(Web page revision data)
BEGIN
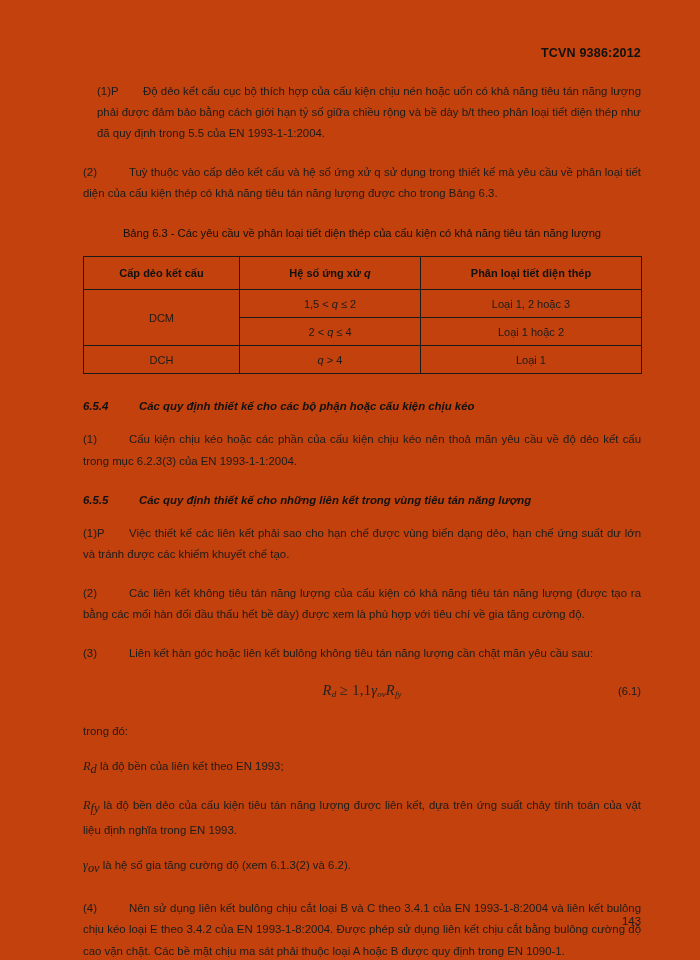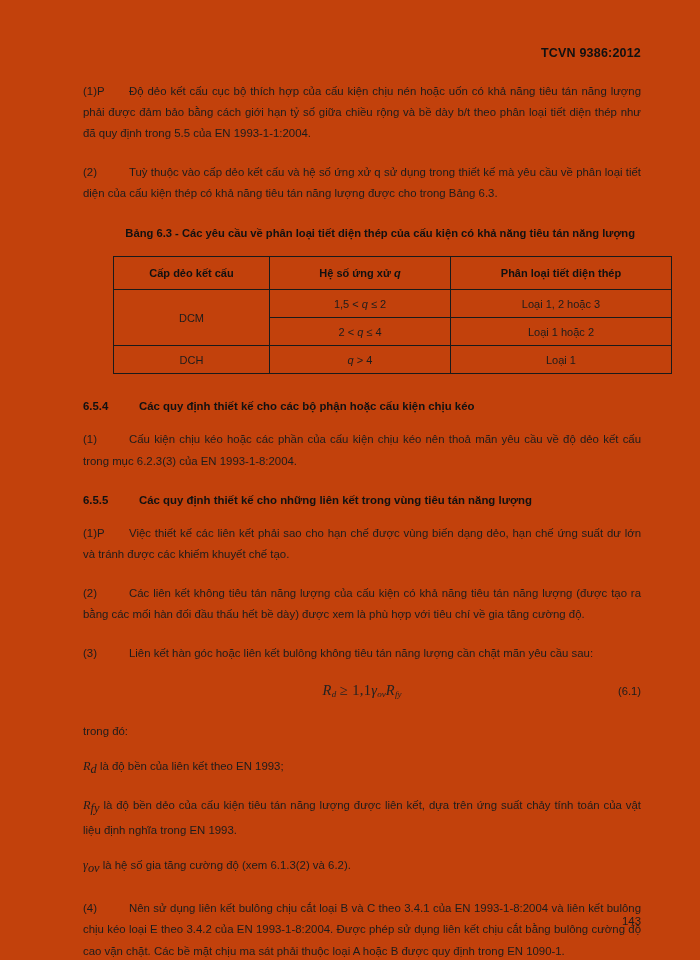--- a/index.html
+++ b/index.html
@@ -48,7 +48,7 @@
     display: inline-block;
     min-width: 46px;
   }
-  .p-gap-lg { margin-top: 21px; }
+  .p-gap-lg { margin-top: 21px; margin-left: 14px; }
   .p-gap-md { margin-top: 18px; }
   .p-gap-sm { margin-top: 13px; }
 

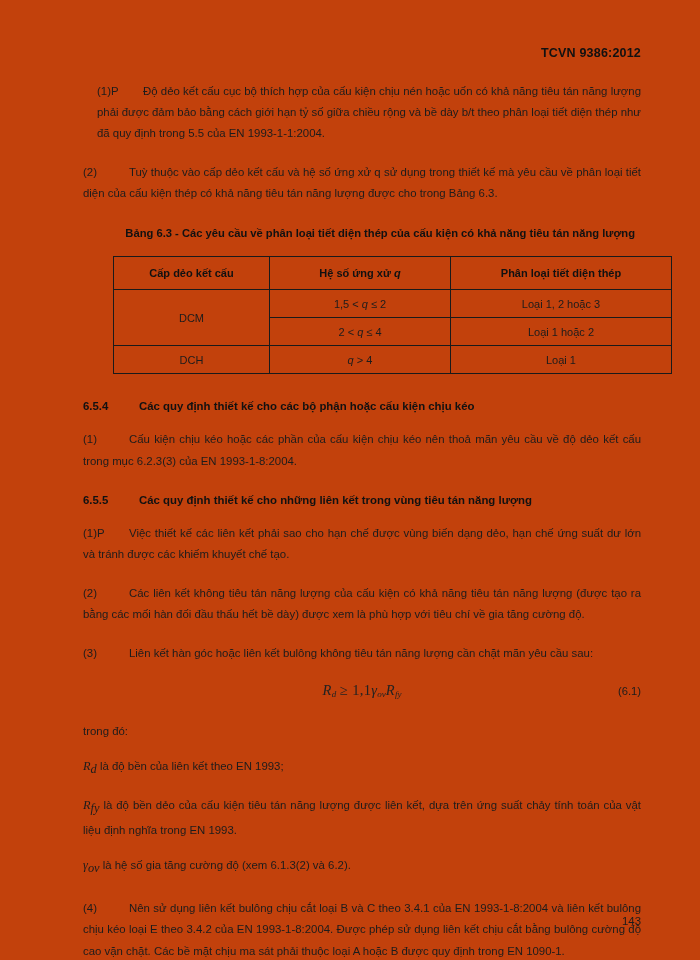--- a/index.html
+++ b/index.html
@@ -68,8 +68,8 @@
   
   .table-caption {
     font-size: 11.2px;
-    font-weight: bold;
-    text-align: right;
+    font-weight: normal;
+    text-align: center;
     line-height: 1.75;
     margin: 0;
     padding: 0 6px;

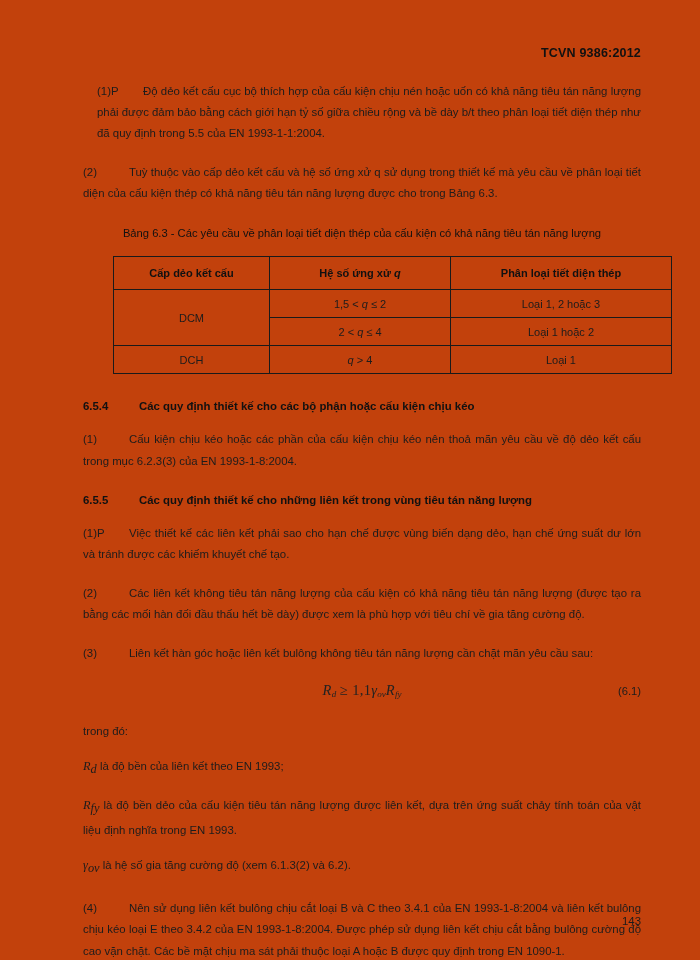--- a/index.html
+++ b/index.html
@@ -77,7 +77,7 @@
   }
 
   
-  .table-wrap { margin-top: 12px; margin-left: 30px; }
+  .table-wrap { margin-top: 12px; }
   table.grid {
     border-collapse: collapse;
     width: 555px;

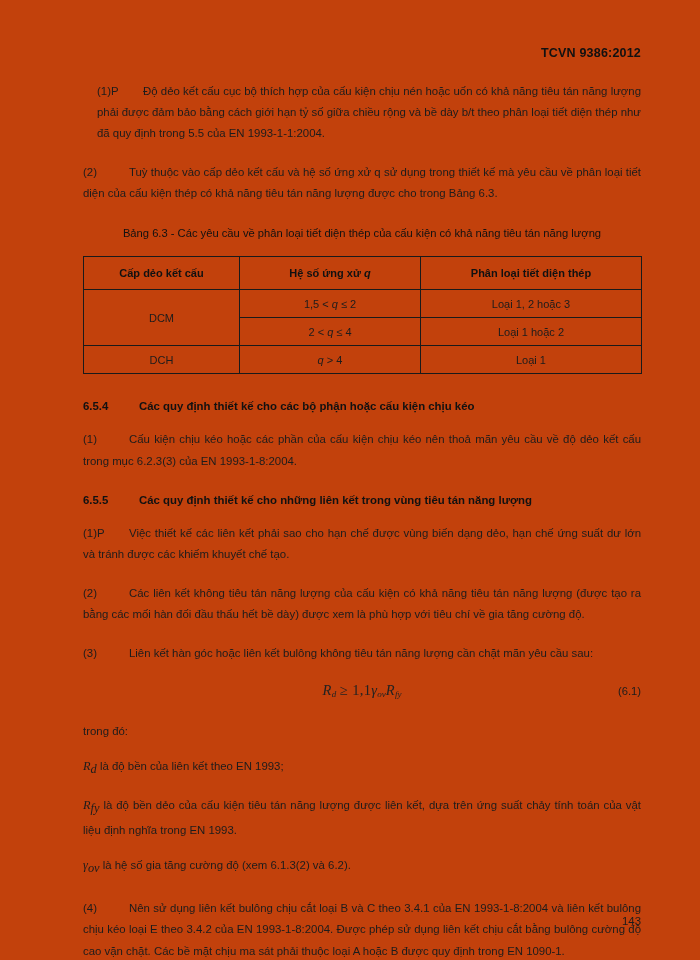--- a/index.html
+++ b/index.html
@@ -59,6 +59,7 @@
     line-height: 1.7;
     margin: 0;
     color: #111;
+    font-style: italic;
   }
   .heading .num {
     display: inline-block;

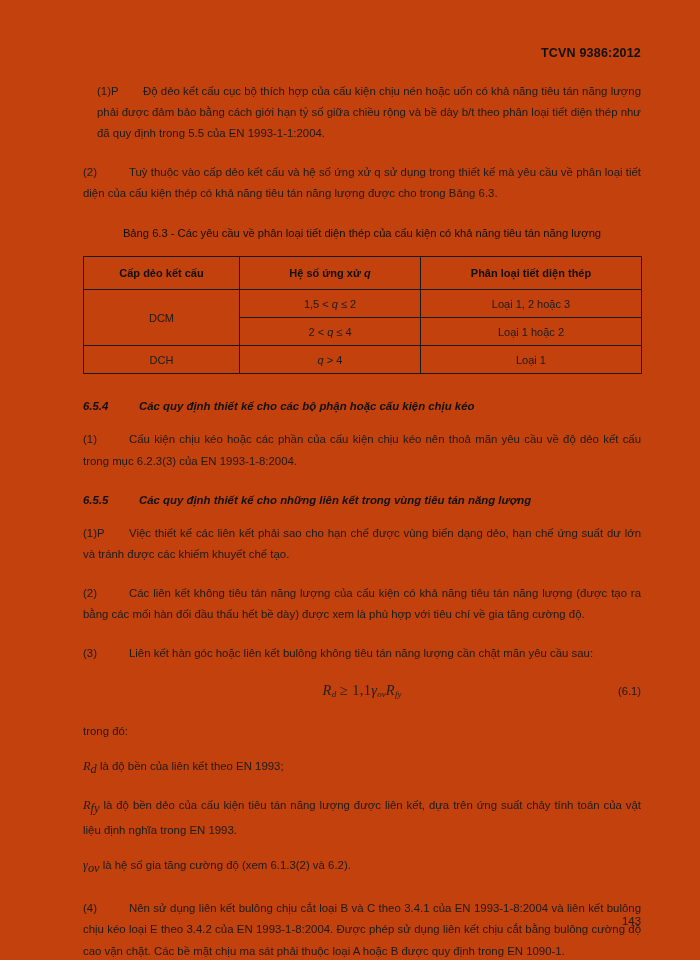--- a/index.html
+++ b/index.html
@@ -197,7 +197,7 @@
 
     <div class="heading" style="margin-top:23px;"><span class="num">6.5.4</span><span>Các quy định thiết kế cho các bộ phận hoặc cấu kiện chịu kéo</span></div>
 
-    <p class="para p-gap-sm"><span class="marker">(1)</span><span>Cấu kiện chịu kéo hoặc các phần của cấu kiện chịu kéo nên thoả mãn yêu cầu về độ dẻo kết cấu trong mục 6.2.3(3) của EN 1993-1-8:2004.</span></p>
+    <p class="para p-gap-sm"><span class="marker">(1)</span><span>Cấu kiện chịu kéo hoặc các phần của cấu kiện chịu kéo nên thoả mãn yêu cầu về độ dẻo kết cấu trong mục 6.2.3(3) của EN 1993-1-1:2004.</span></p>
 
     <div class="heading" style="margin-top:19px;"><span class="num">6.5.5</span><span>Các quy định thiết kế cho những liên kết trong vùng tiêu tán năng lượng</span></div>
END
BEGIN
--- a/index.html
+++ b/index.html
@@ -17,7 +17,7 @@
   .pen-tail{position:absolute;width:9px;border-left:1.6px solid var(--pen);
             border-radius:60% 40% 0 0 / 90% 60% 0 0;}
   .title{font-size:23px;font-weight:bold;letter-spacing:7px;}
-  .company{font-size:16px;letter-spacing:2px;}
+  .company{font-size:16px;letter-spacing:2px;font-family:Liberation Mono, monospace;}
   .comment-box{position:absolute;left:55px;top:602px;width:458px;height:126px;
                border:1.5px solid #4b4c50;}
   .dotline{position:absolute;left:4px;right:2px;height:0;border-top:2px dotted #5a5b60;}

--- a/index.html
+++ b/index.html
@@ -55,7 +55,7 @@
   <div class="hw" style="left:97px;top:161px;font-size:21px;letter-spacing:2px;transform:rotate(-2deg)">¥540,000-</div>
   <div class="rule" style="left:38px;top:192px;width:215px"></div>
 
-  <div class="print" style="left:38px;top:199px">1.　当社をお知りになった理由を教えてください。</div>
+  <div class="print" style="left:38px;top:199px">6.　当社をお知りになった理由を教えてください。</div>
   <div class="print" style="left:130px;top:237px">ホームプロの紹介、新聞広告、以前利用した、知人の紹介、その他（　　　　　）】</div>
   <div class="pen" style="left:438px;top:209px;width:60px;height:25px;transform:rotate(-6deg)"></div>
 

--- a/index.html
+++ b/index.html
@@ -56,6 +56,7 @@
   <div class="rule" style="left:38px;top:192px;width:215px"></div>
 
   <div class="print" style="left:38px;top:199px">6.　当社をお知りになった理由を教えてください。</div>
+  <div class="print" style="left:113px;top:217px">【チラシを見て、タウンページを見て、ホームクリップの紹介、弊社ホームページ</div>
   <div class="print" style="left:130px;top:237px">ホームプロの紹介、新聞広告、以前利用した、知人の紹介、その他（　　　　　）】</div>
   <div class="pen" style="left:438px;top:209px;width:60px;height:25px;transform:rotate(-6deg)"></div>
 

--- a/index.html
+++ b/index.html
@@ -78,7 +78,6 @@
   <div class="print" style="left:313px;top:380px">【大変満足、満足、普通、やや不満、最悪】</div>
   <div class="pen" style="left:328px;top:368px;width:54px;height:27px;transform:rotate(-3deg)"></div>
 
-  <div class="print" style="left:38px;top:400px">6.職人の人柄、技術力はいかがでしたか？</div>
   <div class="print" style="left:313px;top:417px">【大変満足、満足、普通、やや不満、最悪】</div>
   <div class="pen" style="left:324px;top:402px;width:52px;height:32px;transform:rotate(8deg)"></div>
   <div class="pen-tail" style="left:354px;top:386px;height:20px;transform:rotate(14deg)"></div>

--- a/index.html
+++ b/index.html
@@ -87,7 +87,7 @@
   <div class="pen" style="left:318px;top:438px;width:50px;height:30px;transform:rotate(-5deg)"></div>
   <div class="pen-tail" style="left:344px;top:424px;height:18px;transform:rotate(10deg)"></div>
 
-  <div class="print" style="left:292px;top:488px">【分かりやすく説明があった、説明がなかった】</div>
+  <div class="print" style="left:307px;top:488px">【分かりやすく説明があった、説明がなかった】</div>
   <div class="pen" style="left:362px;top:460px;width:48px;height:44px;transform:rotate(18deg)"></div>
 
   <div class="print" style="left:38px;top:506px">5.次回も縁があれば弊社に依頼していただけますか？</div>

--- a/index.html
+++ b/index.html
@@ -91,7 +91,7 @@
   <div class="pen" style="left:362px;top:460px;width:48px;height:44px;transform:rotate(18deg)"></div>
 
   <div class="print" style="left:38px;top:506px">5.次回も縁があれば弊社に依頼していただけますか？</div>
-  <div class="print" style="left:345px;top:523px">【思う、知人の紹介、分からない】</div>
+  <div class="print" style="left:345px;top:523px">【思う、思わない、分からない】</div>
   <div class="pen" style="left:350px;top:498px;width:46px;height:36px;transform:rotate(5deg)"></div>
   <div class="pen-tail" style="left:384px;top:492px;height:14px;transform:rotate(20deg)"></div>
END
→ **WORK ORDER**
Find and copy every line in the entries above where the string "border" occurs.

→ **EXERCISE RESPONSE**
     border-collapse: collapse;
   .pen-tail{position:absolute;width:9px;border-left:1.6px solid var(--pen);
             border-radius:60% 40% 0 0 / 90% 60% 0 0;}
                border:1.5px solid #4b4c50;}
   .dotline{position:absolute;left:4px;right:2px;height:0;border-top:2px dotted #5a5b60;}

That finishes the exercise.